2. Practice impulse control
We call our sudden drives to react an “impulse.” If your impulse is activated, you are more likely to “act out”, riding on the highway to an unconscious spiral. When triggered, try to hold your emotional response and do a quick reality test. Look for objective data to verify your thoughts and feelings. Challenge your interpretation by asking hard questions such as, “How do I know my dad meant it that way? What’s the data to suggest it?” A practice of impulse control is central to managing your behaviours and emotions, preventing you from falling into invisible traps.
3. Step into your transitional space
A moment of struggle might still return. Creating inner transitional space to meditate might help you to keep track of your internal dialogue. This purposeful introspection can raise your awareness of why you feel and think the way you do. You can create the transitional space anytime, anywhere, as long as you can concentrate. For example, you can be mindful when you’re walking, breathing in fresh air, and not just in the yoga studio.
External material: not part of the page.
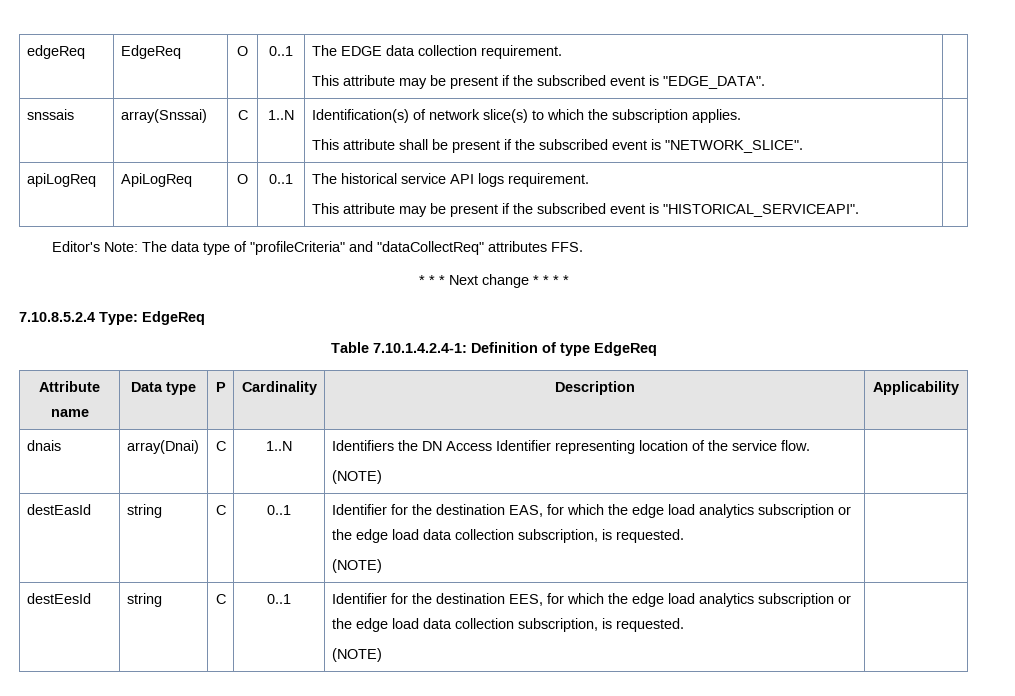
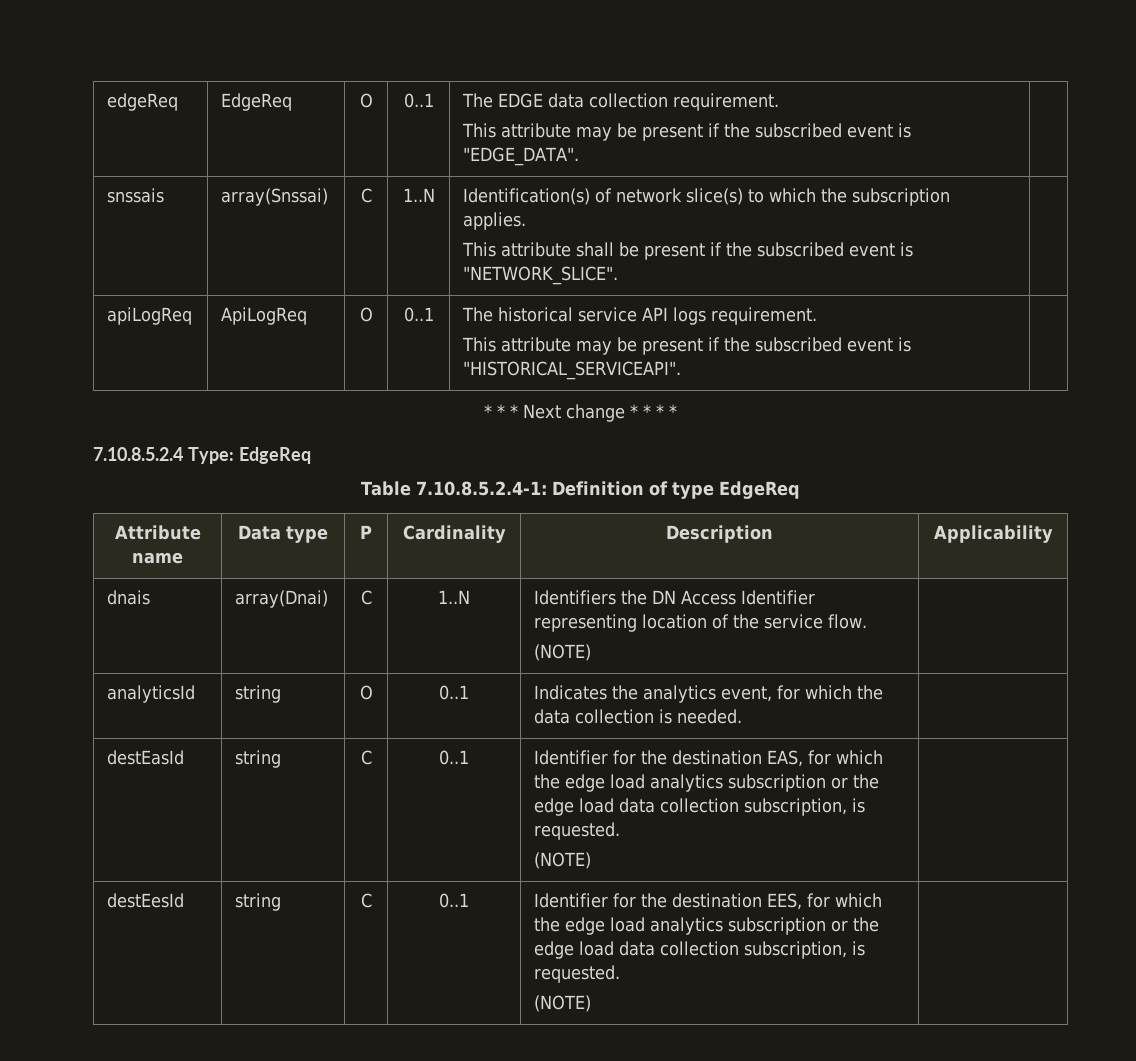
- Editor's Note: The data type of "profileCriteria" and "dataCollectReq" attributes FFS.
- Table 7.10.1.4.2.4-1: Definition of type EdgeReq
+ Table 7.10.8.5.2.4-1: Definition of type EdgeReq
+ analyticsId | string | O | 0..1 | Indicates the analytics event, for which the data collection is needed. |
You can also harness reflective social interactions to co-create a transitional space – working with someone neutral as a sounding board – and explore both conscious and unconscious. For example, the EMC programme is designed to provide a psychologically safe and supportive space for participants to look within and examine aspects of their unconscious that would go unnoticed in everyday life.
In summary, the unconscious manifests in our lives. It has significant implications for our experience of social pressure at work and in life, during career transitions and beyond. This awareness won’t liberate you from the unconscious, but it will help you be the conscious creator of your life and career journey.